--- Required work ---
Repeat exactly, and only, the lines below starting at the line that contains "[62,602,94,616] pela ->" and ending at the line that contains "[473,593,547,606] interface. ->", inclusive of both.

--- Data records ---
━━━━━━━━━━━━━━━━━━━━━━━━━━━━━━
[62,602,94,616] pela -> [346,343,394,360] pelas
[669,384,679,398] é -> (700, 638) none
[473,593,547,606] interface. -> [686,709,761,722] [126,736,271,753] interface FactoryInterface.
━━━━━━━━━━━━━━━━━━━━━━━━━━━━━━
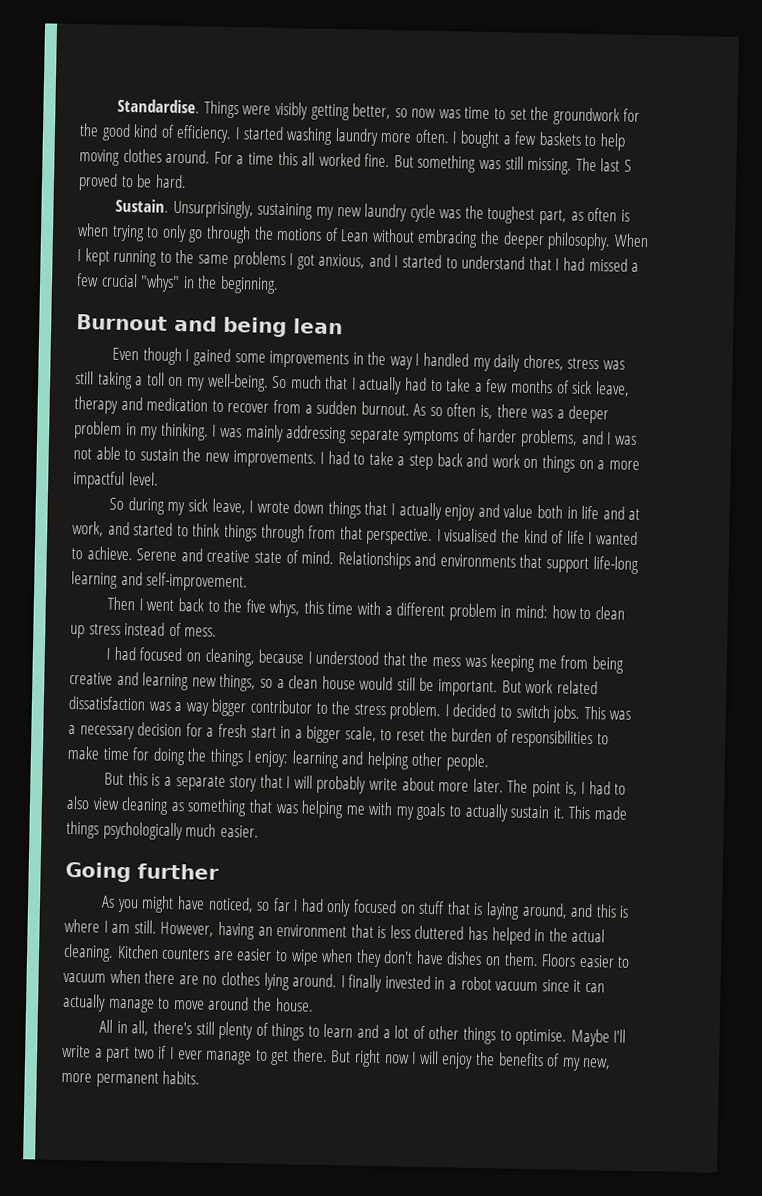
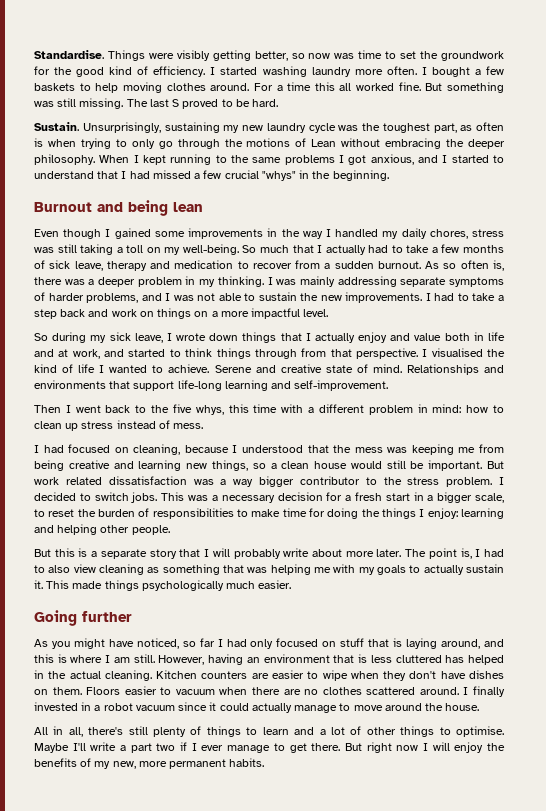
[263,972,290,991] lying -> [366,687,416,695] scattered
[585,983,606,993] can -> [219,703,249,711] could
━━━━━━━━━━━━━━━━━━━━━━━━━━━━━━
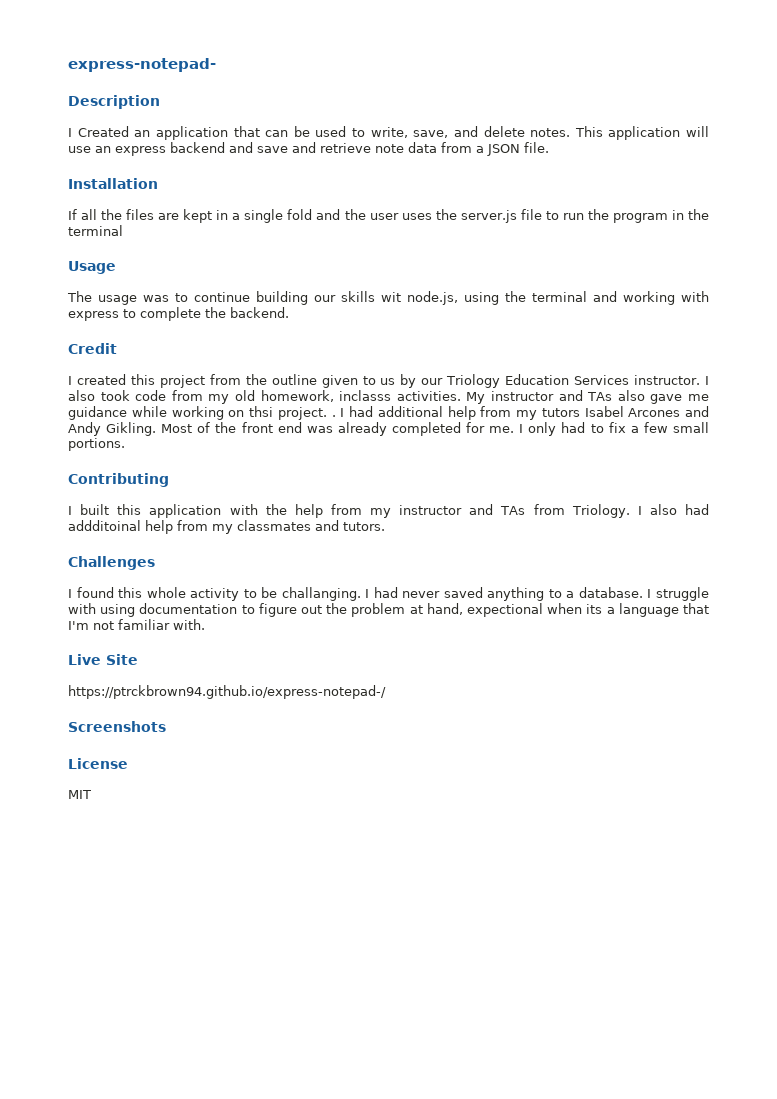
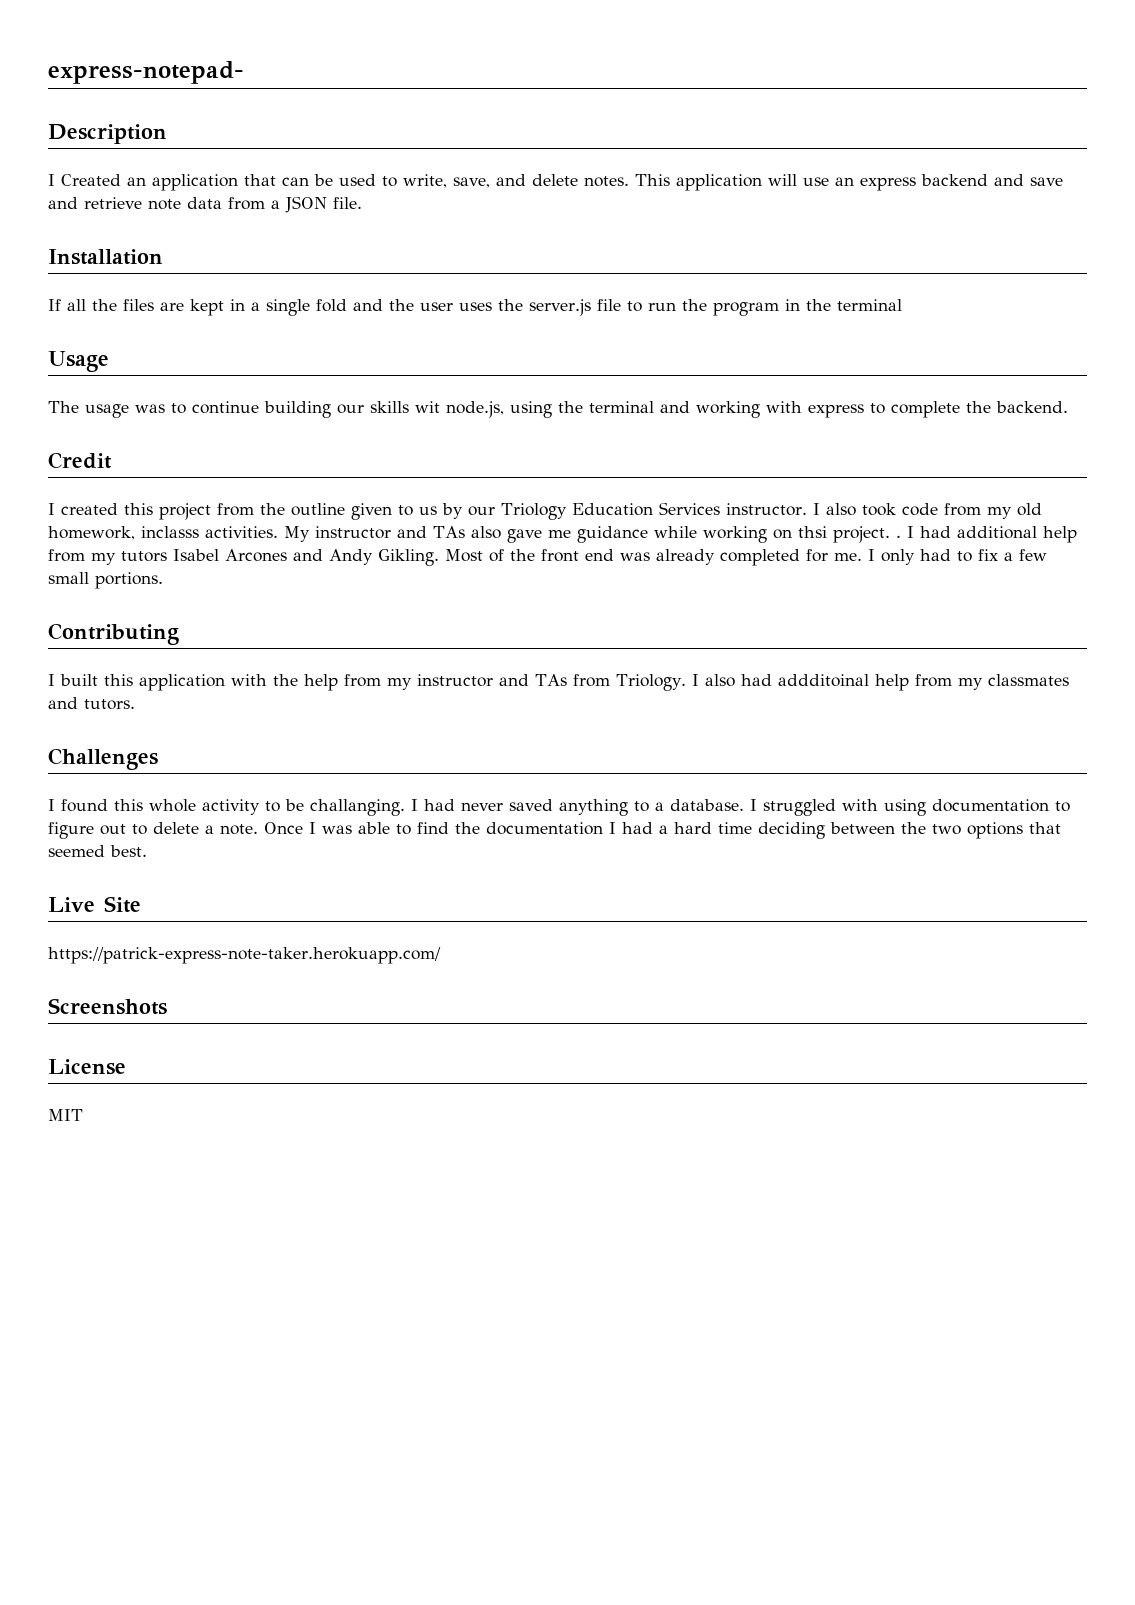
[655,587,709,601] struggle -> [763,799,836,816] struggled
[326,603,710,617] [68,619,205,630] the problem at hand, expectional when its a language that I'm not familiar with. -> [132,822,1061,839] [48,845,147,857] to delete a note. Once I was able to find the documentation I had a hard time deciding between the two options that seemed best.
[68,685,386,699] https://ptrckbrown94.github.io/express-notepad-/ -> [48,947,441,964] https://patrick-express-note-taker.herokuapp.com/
━━━━━━━━━━━━━━━━━━━━━━━━━━━━━━
--- Response below ---
[62,602,94,616] pela -> [346,343,394,360] pelas
[669,384,679,398] é -> (700, 638) none
[473,593,547,606] interface. -> [686,709,761,722] [126,736,271,753] interface FactoryInterface.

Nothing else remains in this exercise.